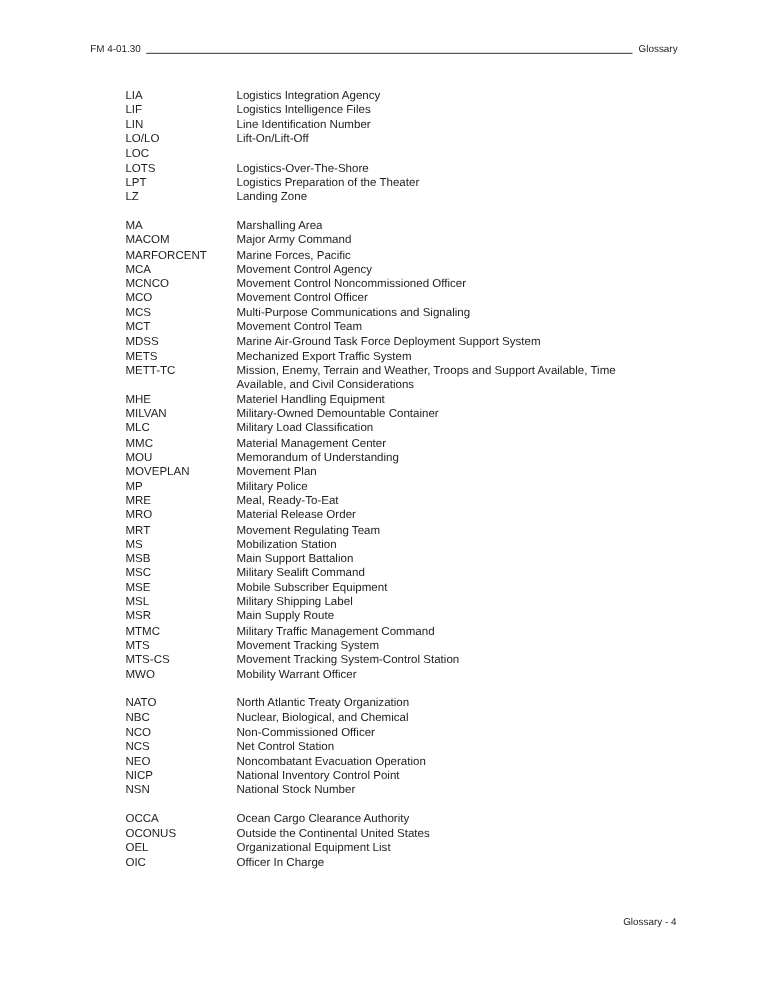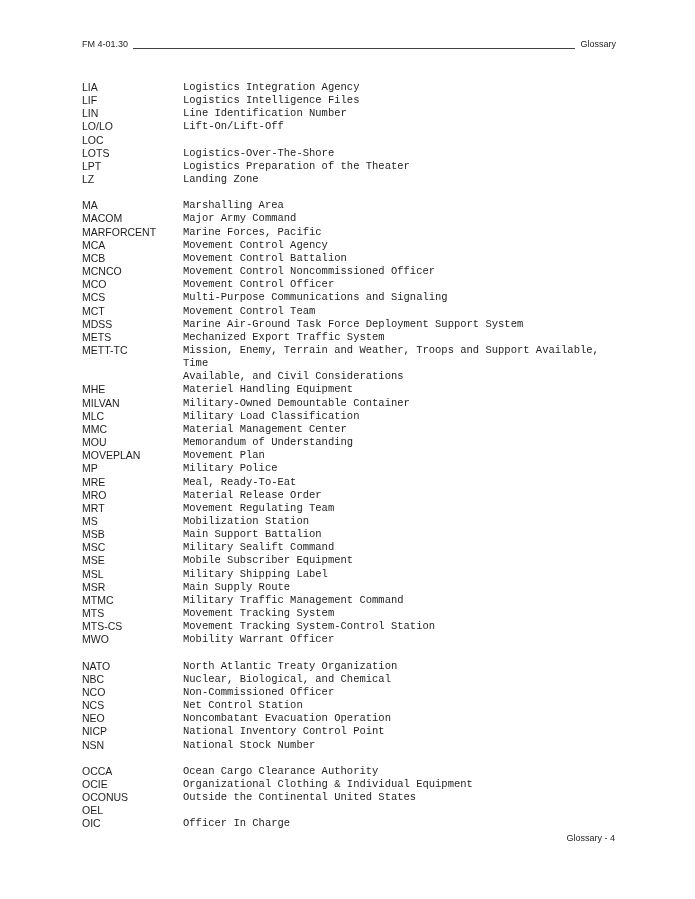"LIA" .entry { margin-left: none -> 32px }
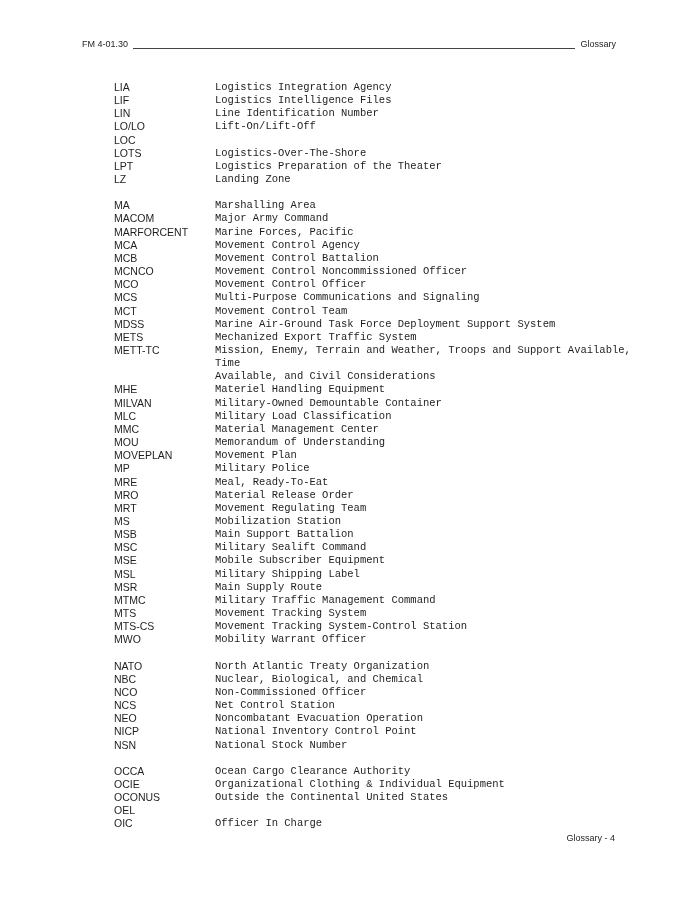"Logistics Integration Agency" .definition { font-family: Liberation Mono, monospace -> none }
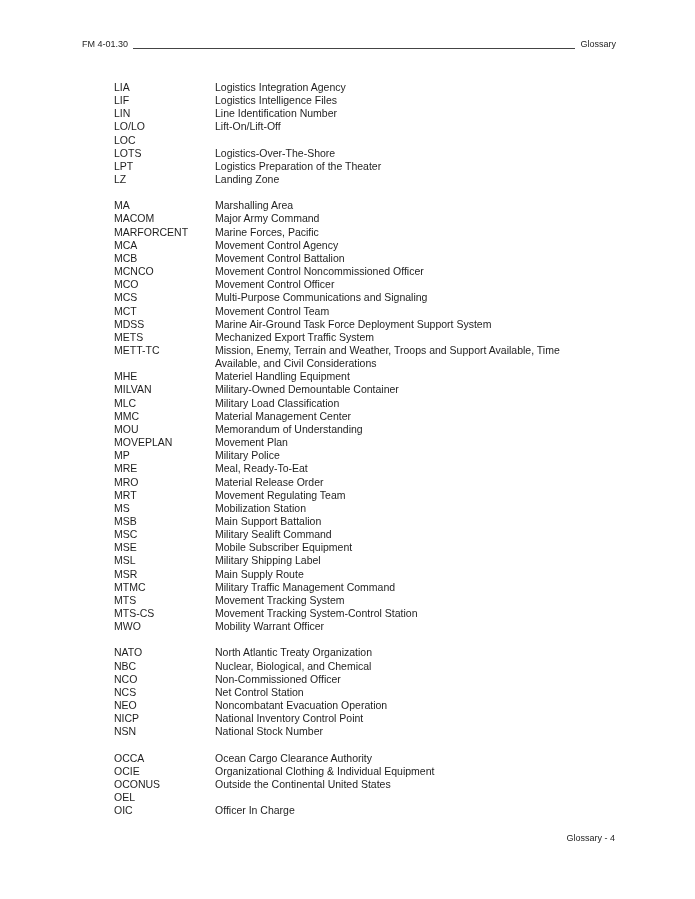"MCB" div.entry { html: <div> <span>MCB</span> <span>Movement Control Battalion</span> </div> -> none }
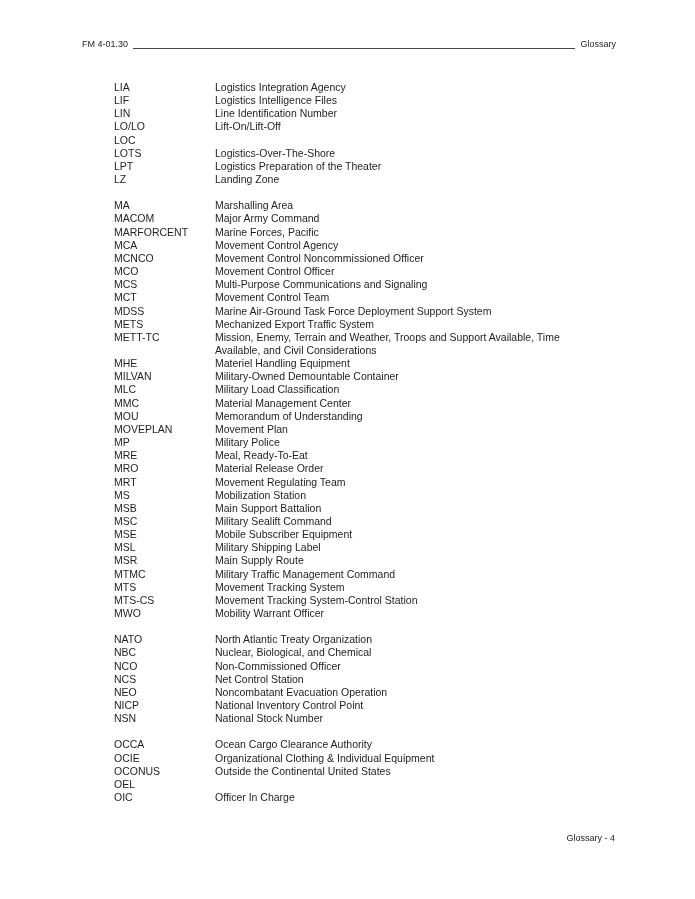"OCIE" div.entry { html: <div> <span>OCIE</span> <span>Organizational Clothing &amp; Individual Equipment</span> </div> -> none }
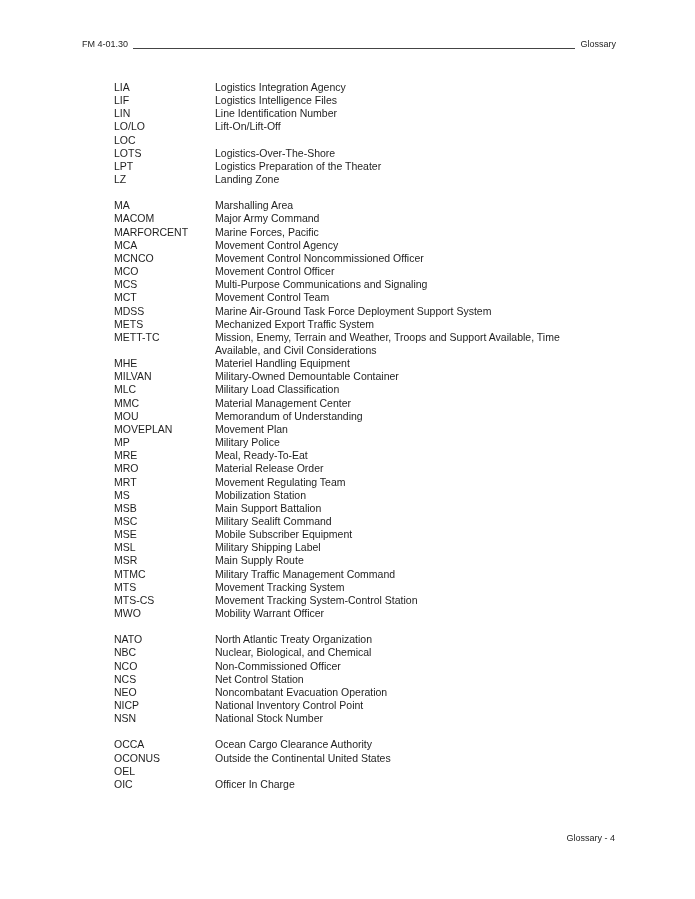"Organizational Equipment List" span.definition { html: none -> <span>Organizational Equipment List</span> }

▬▬▬

What you return must match the material above exactly, apart from its pictures.

"LIA" .entry { margin-left: none -> 32px }
"Logistics Integration Agency" .definition { font-family: Liberation Mono, monospace -> none }
"MCB" div.entry { html: <div> <span>MCB</span> <span>Movement Control Battalion</span> </div> -> none }
"OCIE" div.entry { html: <div> <span>OCIE</span> <span>Organizational Clothing &amp; Individual Equipment</span> </div> -> none }
"Organizational Equipment List" span.definition { html: none -> <span>Organizational Equipment List</span> }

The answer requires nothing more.